As notícias de Teerão disseminam-se através Facebook, Twitter, blogs, sms. A organização da resistência, virtual, expande e convoca e provoca a luta, real, pelo espaço público da cidade iraniana. O confronto violento entre as milícias Basij e os manifestantes da oposição ocorre no domínio físico da polis depois de disseminada no reduto da internet. O espaço público, da democracia e do confronto livre, manifesta-se, experimenta-se e atravessa o Facebook e a Praça Enghelab num trânsito de difícil controlo. Entre a rede e a arquitectura, entre a ininterrupta ligação e o espaço físico dividido – a arquitectura na sua ontologia é a compartimentação e hierarquização - a cadeia dos acontecimentos cede dos ecrans vertiginosos à luta corpo-a-corpo da e na rua. A arquitectura, como escolha, decisão, é o vínculo ideológico com o espaço. Um modo político de o nomear.
O carácter representativo da arquitectura é (sempre) manipulado ao serviço das ideologias: o Reich e a trágica fantasia da Welthauptstadt Germania perpétua, num discurso imutável e facilmente reconhecível pelas gerações; Stalin e a ostentação dos feitos heróicos soviéticos – em reacção à utopia imediatamente anterior da modernidade inapelável do Palácio dos Sovietes e da antropologia optimista do construtivismo; Wright e a quimera do automóvel que transportaria em si a liberdade individual; Le Corbusier e o homem novo na cidade radiosa, asséptica e monstruosa; Mies Van der Rohe e o encanto pela ‘transparência’ das grandes corporações capitalistas; o paroxismo whore de Philip Johnson no frontão furado do AT&T, Rem Koolhaas e a mala de truques do marketing e do bombardeamento imagético; da Cidade Universitária ao Portugal dos Pequeninos; de Raul Lino ao Bairro das Estacas. Uma lata de sopa de tomate, uma revolução. A moral é a amoral. Mas é da essência da arquitectura não ser neutra e ter com a realidade relação expressiva e comunicativa. E transformadora.
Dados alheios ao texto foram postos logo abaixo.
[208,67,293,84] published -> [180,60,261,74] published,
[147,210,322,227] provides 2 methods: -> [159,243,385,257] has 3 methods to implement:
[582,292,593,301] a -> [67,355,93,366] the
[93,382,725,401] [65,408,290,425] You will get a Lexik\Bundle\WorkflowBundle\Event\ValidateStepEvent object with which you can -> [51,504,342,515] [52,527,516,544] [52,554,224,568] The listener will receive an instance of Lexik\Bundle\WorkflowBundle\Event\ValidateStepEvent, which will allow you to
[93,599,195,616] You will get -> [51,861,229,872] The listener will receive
Recém inaugurado, o Campus da Justiça, é o nosso mais recente equívoco arquitectónico, político e simbólico. A começar pelo nome, Campus da Justiça, que nos transporta a um ágora específico onde é concentrada a administração da justiça democrática que o deveria ser por todo o território servido pelas leis do estado democrático. Não será preciosismo, o nome. Como o não é a referência à apressada reconversão programática de um complexo estruturado para receber escritórios e serviços num lugar que deveria revestir-se de alguma gravitas –aludir exclusivamente as especifidades programáticas, esse diktat muito moderno, não será o melhor trilho crítico - , ou o fervor, quase libidinal, da ‘eficácia’ concentracionária dos serviços judiciais que revela a profundidade extensa da ideologia da ‘técnica’ que devora qualquer hipótese de uma ideologia de Cidade aberta.
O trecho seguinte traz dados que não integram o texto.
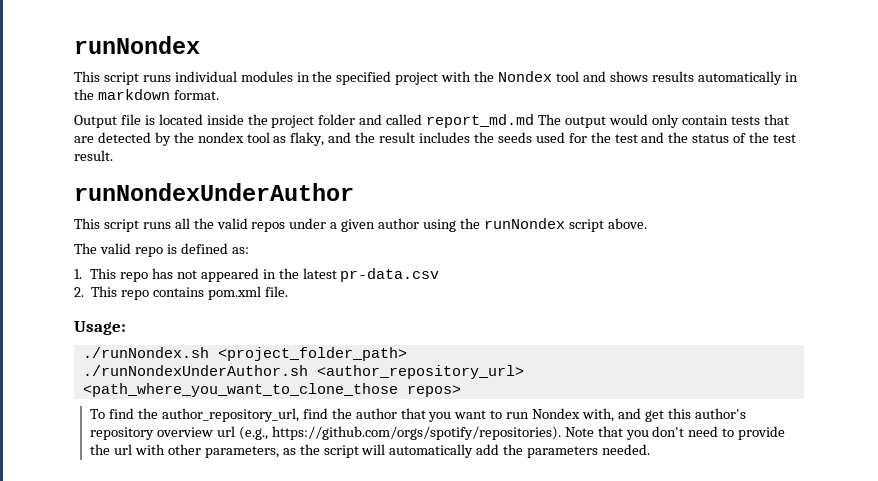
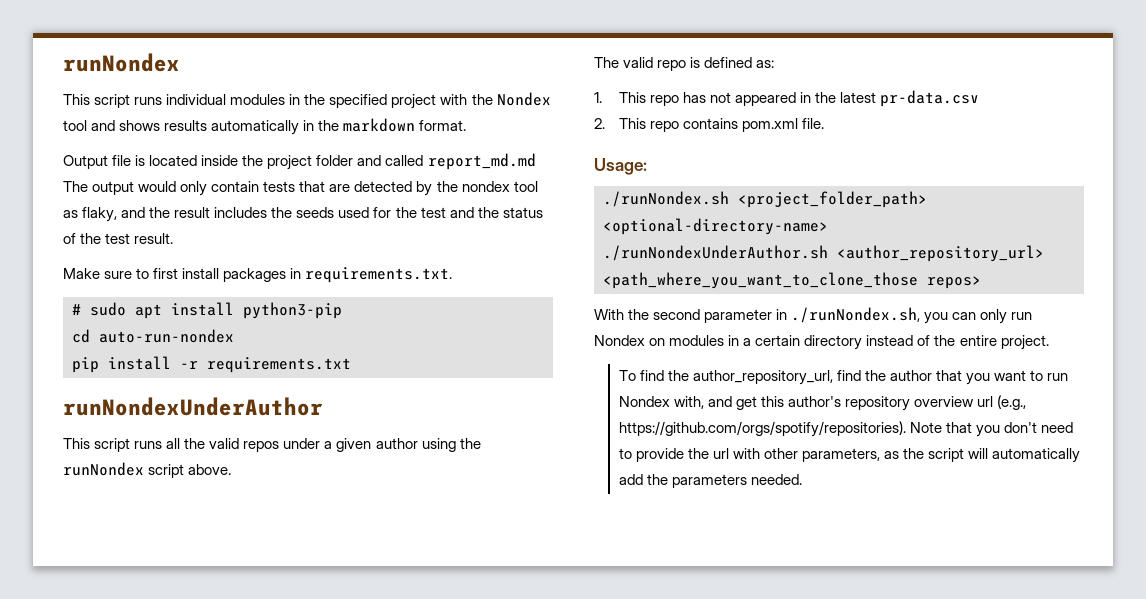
(113, 155) none -> [63,267,453,283] [72,302,342,319] [72,329,234,343] [72,356,351,373] // Make sure to first install packages in requirements.txt. // # sudo apt install python3-pip // cd auto-run-nondex // pip install -r requirements.txt
(407, 354) none -> [603,218,828,235] <optional-directory-name>
(461, 391) none -> [594,307,1033,324] [594,335,1049,350] // With the second parameter in ./runNondex.sh, you can only run Nondex on modules in a certain directory instead of the entire project.

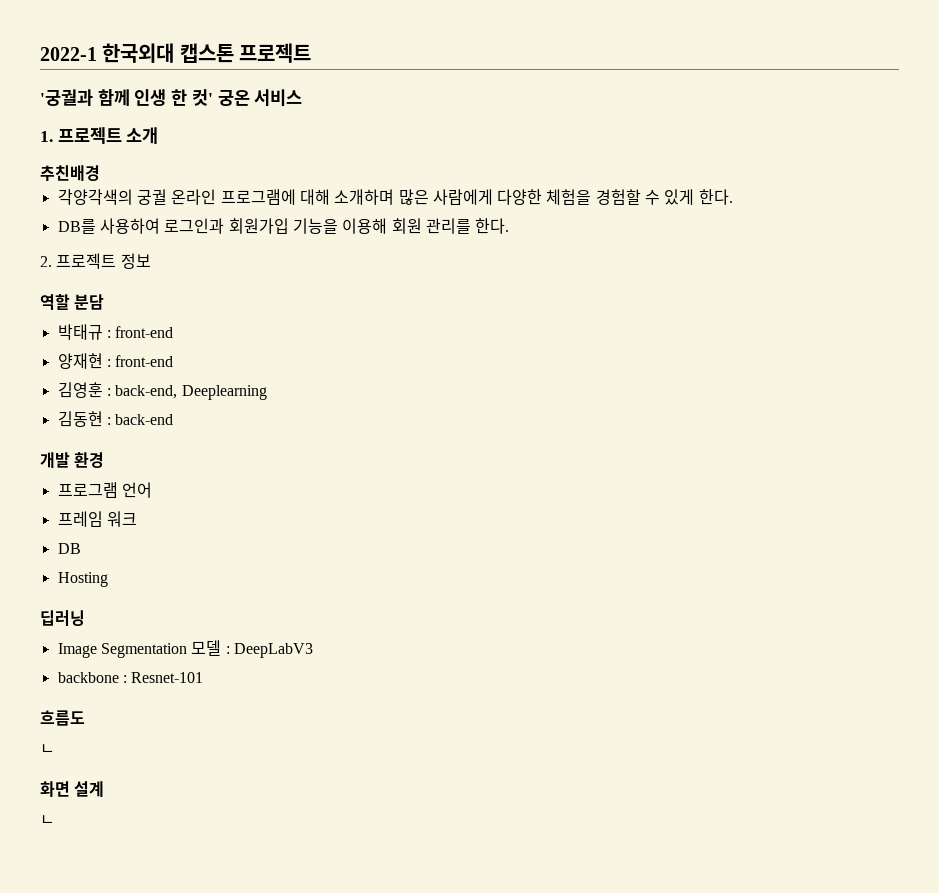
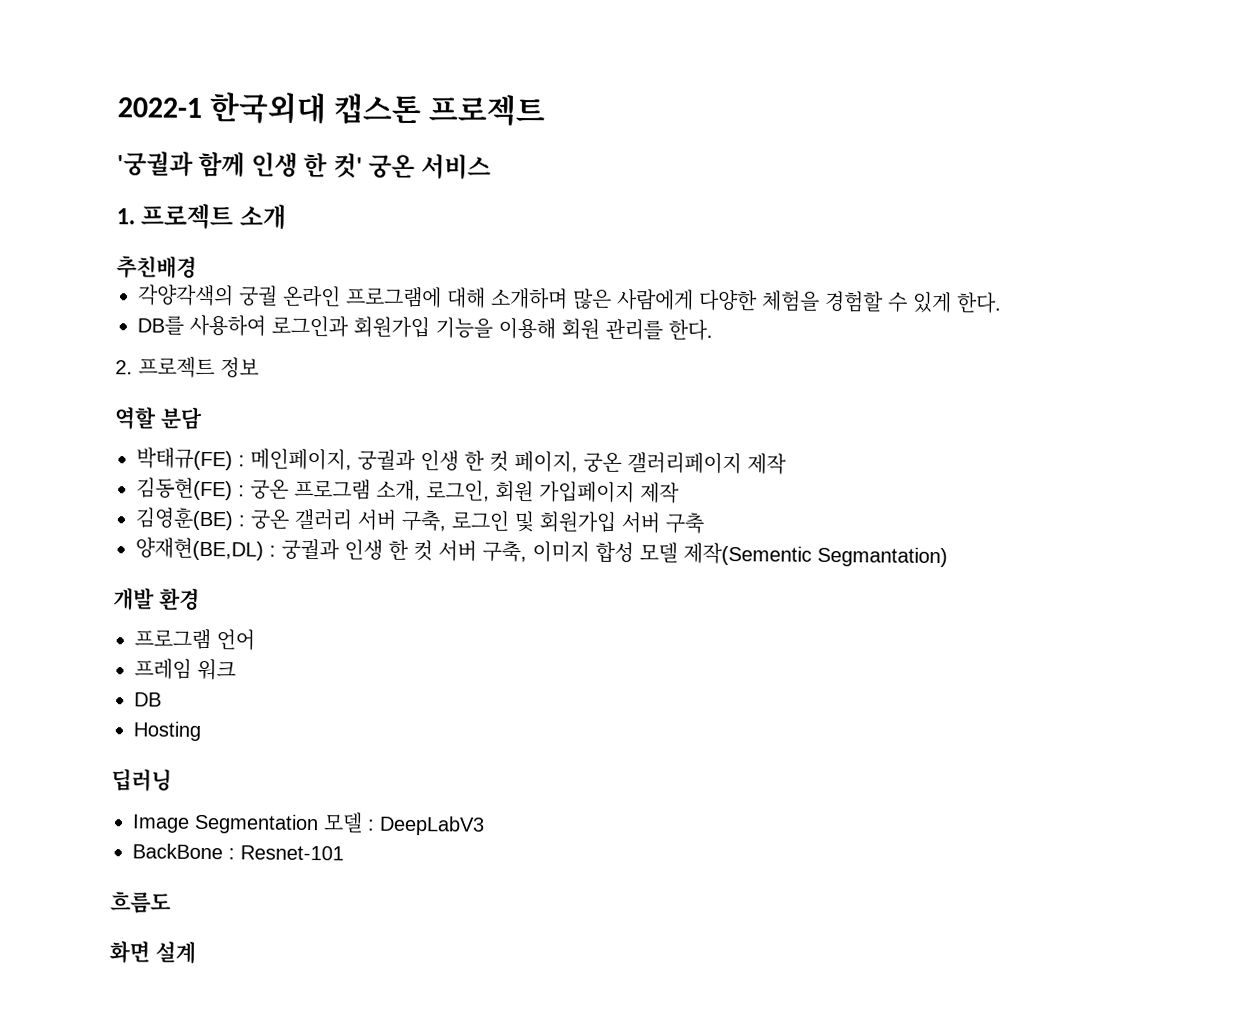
[57,324,174,340] [57,353,174,369] [57,382,267,400] [57,411,174,427] 박태규 : front-end // 양재현 : front-end // 김영훈 : back-end, Deeplearning // 김동현 : back-end -> [136,447,787,475] [136,477,680,504] [135,507,704,534] [135,537,948,568] 박태규(FE) : 메인페이지, 궁궐과 인생 한 컷 페이지, 궁온 갤러리페이지 제작 // 김동현(FE) : 궁온 프로그램 소개, 로그인, 회원 가입페이지 제작 // 김영훈(BE) : 궁온 갤러리 서버 구축, 로그인 및 회원가입 서버 구축 // 양재현(BE,DL) : 궁궐과 인생 한 컷 서버 구축, 이미지 합성 모델 제작(Sementic Segmantation)
[57,672,119,683] backbone -> [132,843,223,860] BackBone
[40,744,55,754] // ㄴ -> (171, 902) none
[40,815,55,825] // ㄴ -> (196, 952) none

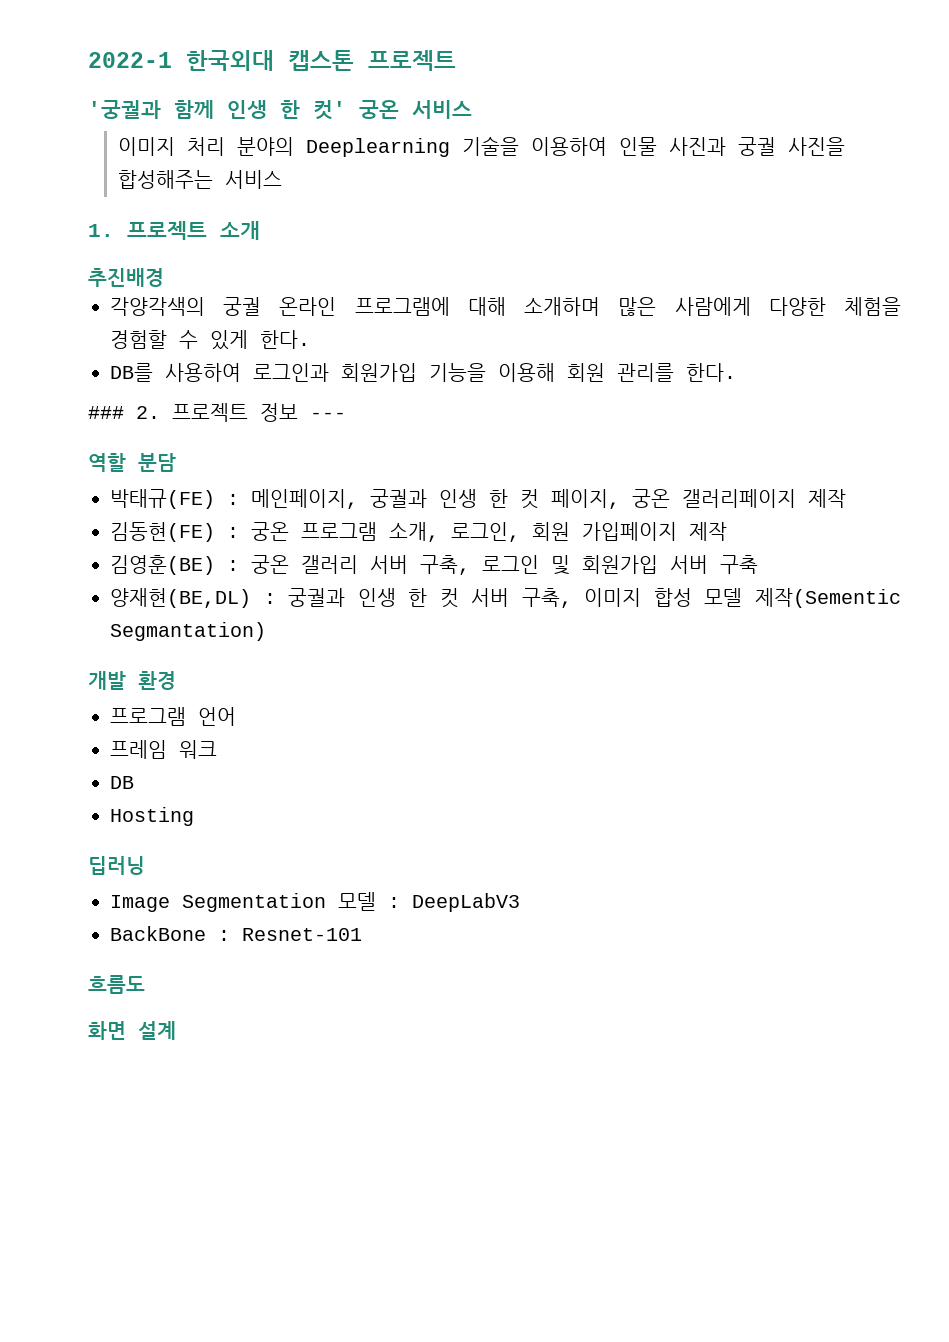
(491, 167) none -> [117,136,845,157] [117,170,282,189] // 이미지 처리 분야의 Deeplearning 기술을 이용하여 인물 사진과 궁궐 사진을 합성해주는 서비스
[116,255,197,279] 추친배경 -> [88,268,164,287] 추진배경
(713, 330) none -> [88,406,124,419] ###
(259, 367) none -> [310,412,346,419] ---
Plantado na monocultura de serviços do Parque das Nações, num território adormecido e instrumentalizado pelo zoning negligente do nosso urbanismo tardo-moderno, afastado do núcleo denso da cidade – e a cidade é densidade, multiplicidade e diversidade – cresce, longe da cidade e dos homens que supõe servir.
A arquitectura segue a rota do ‘tardo-capitalismo’ nacional e desta maneira impensada de construir as cidades. Umas mediocridade em ‘volumetrias’ ‘puras’, ‘transparentes’ – como os escritórios?, como a justiça de uma sociedade aberta? - ‘áreas generosas’, ‘open-spaces’, ‘arranjos exteriores’ de uma austeridade vulgar e comezinha.
O boicote de um grupo de juízes à inauguração do Campus da Justiça foi, antes de tudo, uma crítica à arquitectura e à polis que nela tem lugar e que reciprocamente a ergue. (Foi ao mesmo tempo comovente e confrangedor assistir ao depoimento de um juiz que trouxe consigo umas cadeiras antigas do Tribunal da Boa Hora na tentativa de acertar com o ‘espírito do lugar’.)
Poder-se-ia chamar aqui Habermas ou Bauman ou Jameson ou Vidler ou qualquer outro pensamento contemporâneo do espaço público e das relações essenciais entre o espaço, na sua conformação, e a qualidade da democracia, mas não se exagere. O Campus da Justiça é capaz de ser apenas mais um sintoma do deslumbramento tecno-provinciano do Primeiro-Ministro. Que nos representa exemplarmente.